Give back an exact repetition of the material below, from its first line through the line that contains "width: 748px;", both included, minus the pictures.

** Records supplied follows **

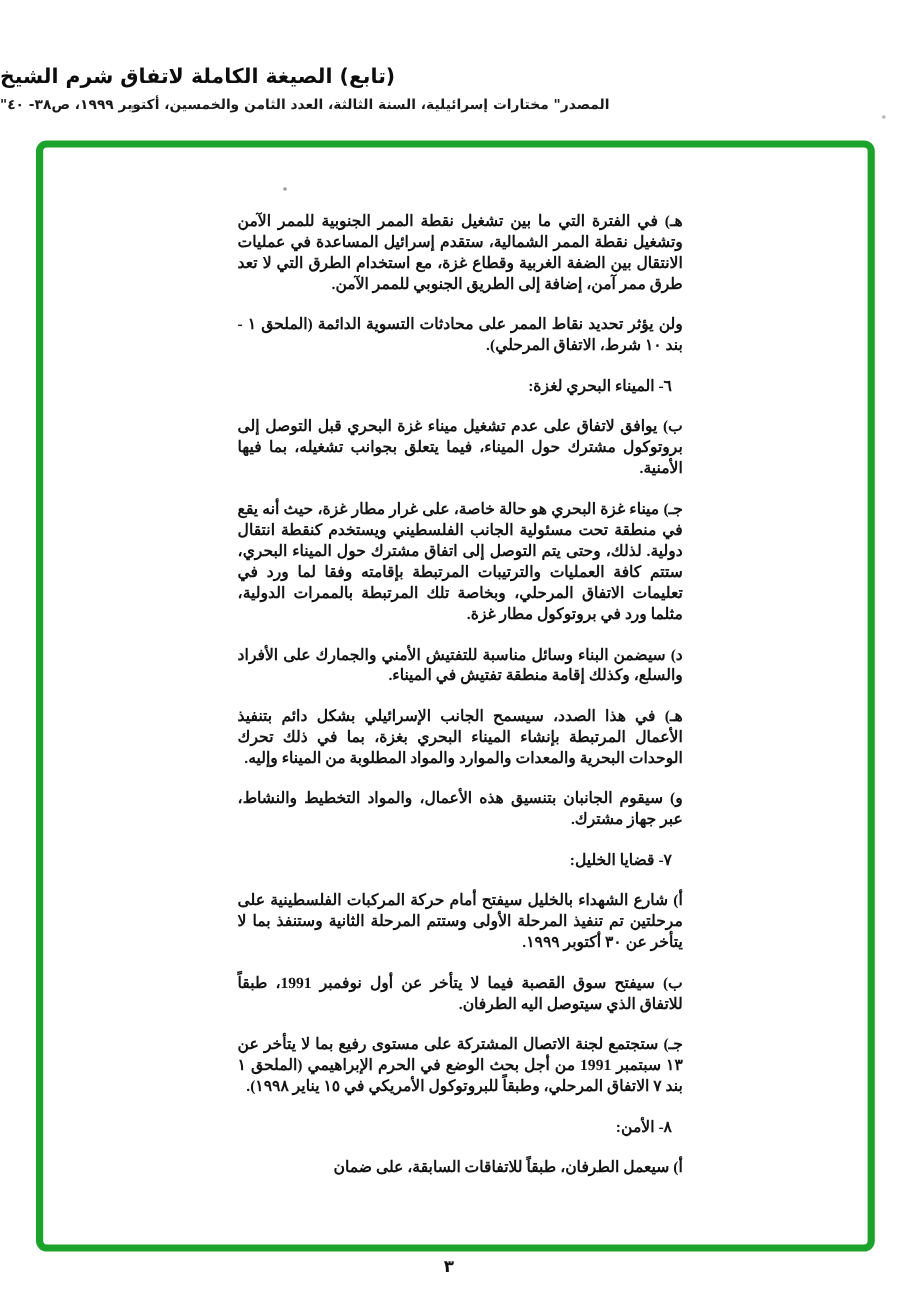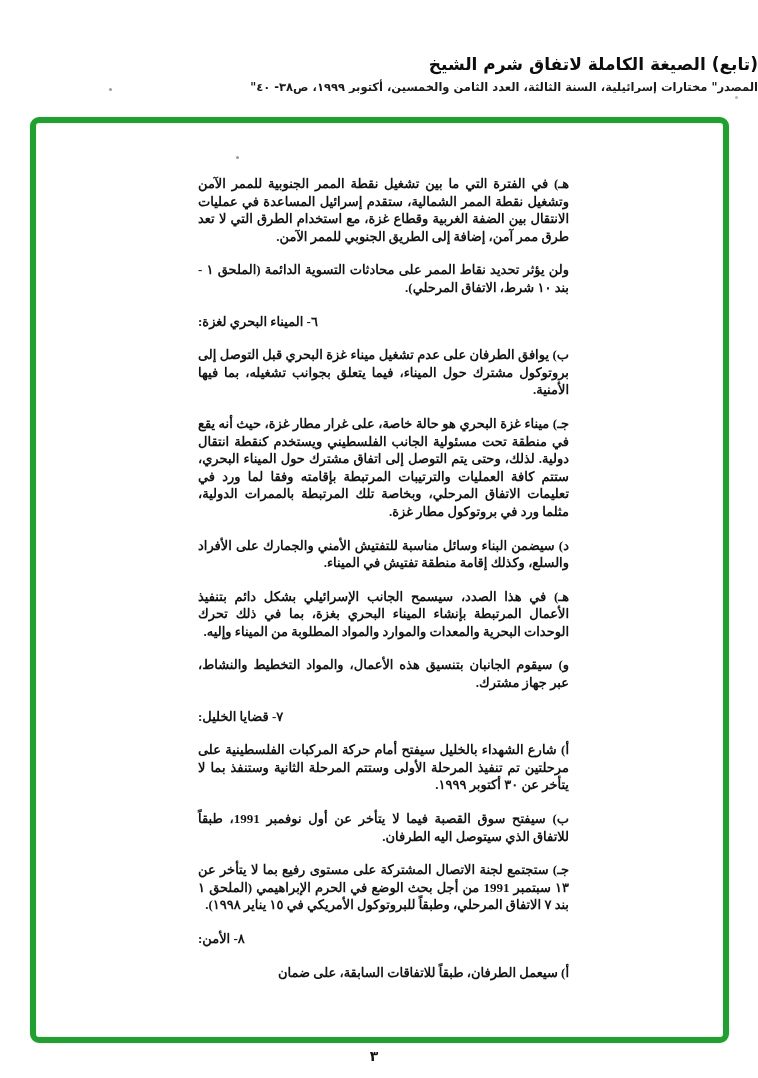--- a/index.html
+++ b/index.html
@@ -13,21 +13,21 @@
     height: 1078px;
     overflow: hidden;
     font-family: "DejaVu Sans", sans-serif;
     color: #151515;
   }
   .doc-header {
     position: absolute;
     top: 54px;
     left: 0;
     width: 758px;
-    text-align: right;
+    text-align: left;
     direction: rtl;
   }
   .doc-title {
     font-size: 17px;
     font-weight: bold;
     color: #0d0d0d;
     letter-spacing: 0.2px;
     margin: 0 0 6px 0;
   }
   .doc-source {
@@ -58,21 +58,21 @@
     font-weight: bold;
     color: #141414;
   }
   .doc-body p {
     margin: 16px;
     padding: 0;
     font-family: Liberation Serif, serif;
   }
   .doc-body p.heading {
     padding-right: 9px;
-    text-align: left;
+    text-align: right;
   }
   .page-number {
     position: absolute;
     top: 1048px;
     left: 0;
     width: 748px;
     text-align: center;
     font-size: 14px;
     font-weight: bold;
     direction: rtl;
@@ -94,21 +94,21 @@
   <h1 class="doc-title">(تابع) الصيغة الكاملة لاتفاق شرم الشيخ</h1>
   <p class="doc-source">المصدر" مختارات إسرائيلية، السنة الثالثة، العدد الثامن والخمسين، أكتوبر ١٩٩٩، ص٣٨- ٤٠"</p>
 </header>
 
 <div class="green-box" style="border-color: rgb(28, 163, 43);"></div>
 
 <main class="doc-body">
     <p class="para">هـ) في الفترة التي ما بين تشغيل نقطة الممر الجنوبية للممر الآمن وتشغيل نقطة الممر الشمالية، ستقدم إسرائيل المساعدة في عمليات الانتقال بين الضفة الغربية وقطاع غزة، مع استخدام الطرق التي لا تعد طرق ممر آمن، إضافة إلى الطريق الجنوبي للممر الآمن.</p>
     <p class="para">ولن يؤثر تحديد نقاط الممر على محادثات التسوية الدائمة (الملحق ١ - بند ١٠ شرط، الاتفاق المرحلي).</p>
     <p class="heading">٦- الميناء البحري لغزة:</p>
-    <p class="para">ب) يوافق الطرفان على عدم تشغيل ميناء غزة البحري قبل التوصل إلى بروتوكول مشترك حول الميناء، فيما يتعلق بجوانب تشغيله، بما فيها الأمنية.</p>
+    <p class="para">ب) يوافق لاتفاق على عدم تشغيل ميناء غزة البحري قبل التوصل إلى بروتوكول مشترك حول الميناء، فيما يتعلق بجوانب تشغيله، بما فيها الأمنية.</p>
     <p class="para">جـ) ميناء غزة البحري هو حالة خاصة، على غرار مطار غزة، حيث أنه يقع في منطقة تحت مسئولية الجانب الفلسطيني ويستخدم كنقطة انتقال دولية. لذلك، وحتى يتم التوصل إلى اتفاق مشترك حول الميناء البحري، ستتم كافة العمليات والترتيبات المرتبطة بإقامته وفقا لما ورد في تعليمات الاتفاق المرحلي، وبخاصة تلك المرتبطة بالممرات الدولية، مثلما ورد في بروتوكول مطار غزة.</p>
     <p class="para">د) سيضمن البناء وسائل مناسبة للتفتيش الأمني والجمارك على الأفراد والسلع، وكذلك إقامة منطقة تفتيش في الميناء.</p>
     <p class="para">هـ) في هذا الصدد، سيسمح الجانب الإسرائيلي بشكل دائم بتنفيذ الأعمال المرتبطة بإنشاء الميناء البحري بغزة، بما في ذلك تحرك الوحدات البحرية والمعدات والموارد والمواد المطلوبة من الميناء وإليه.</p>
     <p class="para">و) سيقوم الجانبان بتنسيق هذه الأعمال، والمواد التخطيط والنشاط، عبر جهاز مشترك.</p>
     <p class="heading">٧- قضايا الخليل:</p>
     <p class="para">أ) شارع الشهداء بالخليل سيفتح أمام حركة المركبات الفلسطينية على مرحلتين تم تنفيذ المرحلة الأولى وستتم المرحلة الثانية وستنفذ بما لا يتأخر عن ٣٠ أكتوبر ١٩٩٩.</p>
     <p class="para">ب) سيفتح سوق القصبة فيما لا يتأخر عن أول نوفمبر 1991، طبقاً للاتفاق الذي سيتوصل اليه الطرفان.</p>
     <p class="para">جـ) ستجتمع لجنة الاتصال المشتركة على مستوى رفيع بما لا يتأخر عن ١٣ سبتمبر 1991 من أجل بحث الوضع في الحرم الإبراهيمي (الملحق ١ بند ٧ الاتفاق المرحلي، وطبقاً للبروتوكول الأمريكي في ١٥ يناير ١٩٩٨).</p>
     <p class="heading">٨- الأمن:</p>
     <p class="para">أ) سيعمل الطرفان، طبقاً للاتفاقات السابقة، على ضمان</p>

** End of Records supplied **

__The completed task__
--- a/index.html
+++ b/index.html
@@ -13,21 +13,21 @@
     height: 1078px;
     overflow: hidden;
     font-family: "DejaVu Sans", sans-serif;
     color: #151515;
   }
   .doc-header {
     position: absolute;
     top: 54px;
     left: 0;
     width: 758px;
-    text-align: right;
+    text-align: left;
     direction: rtl;
   }
   .doc-title {
     font-size: 17px;
     font-weight: bold;
     color: #0d0d0d;
     letter-spacing: 0.2px;
     margin: 0 0 6px 0;
   }
   .doc-source {
@@ -58,21 +58,21 @@
     font-weight: bold;
     color: #141414;
   }
   .doc-body p {
     margin: 16px;
     padding: 0;
     font-family: Liberation Serif, serif;
   }
   .doc-body p.heading {
     padding-right: 9px;
-    text-align: left;
+    text-align: right;
   }
   .page-number {
     position: absolute;
     top: 1048px;
     left: 0;
     width: 748px;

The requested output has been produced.